**WHAT THE TASK ASKS**
Repeat exactly, and only, the lines running from the one that holds "center; gap: 22px;" to the end of the records.

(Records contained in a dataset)
::::::::
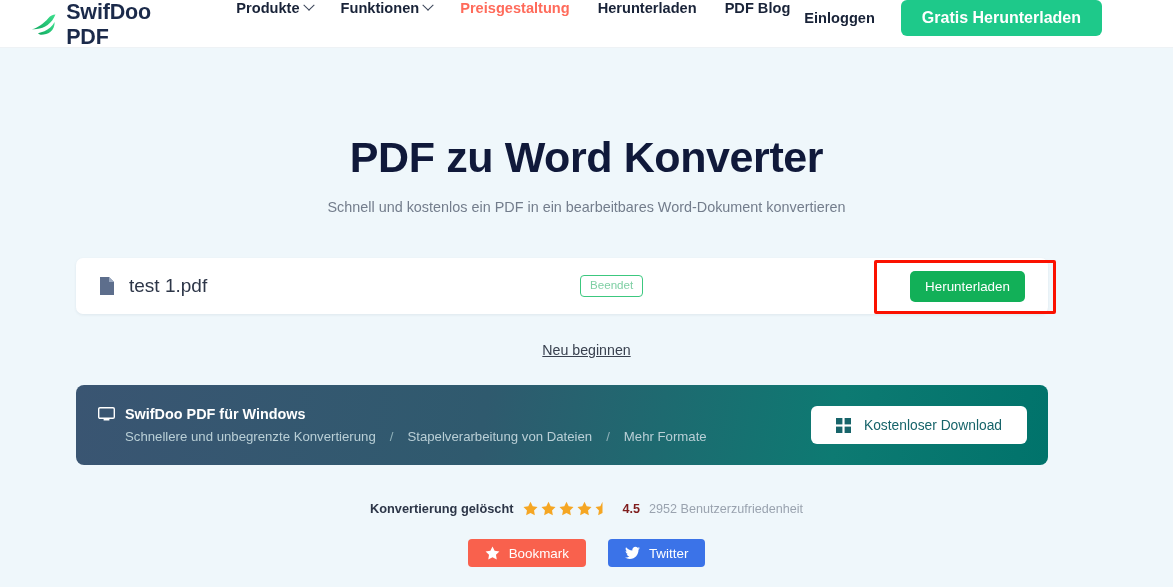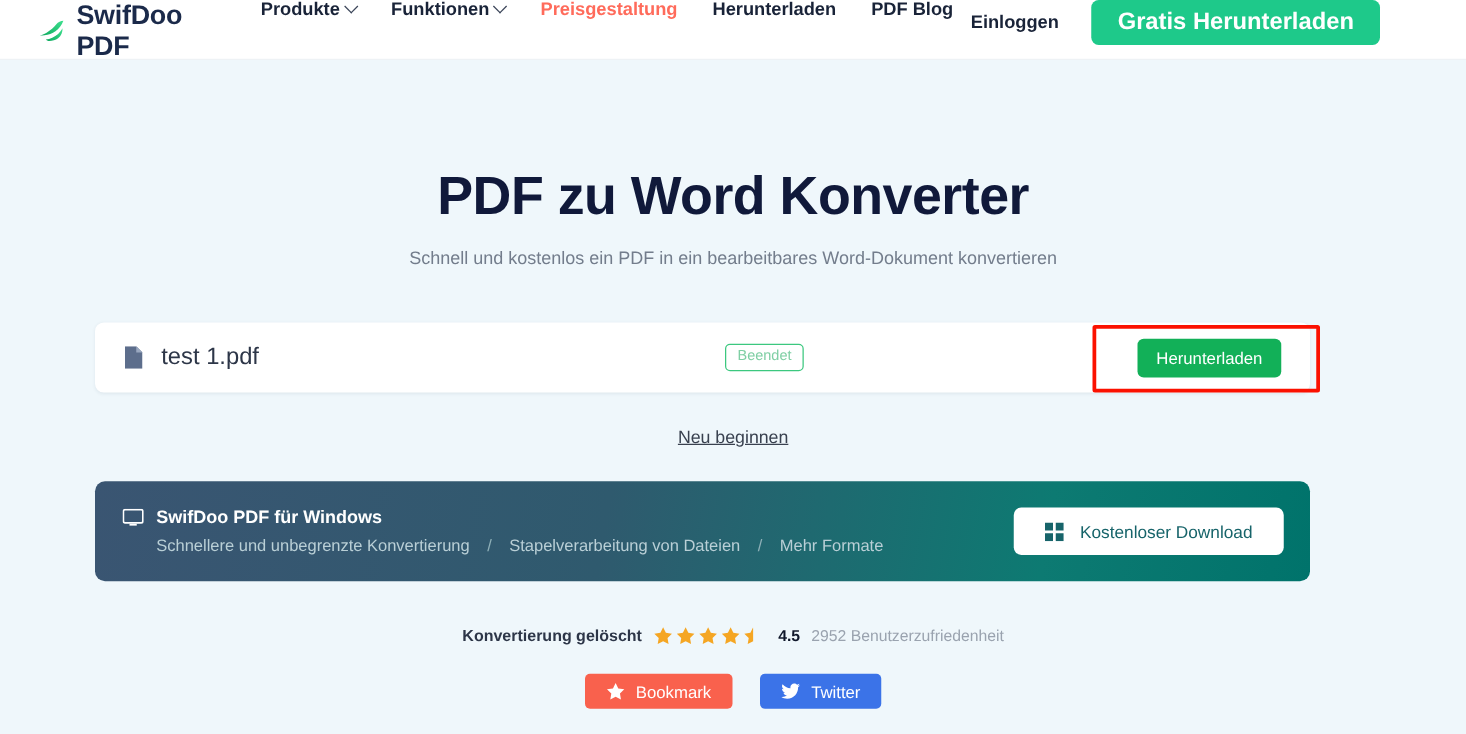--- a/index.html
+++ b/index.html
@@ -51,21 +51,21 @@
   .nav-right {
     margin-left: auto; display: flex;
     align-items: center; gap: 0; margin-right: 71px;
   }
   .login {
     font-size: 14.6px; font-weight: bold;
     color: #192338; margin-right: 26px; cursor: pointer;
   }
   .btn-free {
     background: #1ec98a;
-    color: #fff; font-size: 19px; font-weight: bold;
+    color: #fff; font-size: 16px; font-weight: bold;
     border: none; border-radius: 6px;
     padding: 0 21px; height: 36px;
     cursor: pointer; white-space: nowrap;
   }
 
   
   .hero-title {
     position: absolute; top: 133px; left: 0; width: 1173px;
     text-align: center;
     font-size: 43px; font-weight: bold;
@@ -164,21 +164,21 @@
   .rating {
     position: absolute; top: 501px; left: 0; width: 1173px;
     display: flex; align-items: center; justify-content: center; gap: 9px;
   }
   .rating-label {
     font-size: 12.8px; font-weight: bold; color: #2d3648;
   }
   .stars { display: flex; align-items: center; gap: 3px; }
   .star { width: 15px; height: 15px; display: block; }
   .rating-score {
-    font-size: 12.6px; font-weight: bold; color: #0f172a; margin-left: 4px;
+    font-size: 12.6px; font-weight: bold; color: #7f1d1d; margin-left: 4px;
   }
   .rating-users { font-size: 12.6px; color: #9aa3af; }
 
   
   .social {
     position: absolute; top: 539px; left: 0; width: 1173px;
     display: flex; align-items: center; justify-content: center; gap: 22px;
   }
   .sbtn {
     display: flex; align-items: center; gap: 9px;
::::::::
**WORKED SOLUTION**
     display: flex; align-items: center; justify-content: center; gap: 22px;
   }
   .sbtn {
     display: flex; align-items: center; gap: 9px;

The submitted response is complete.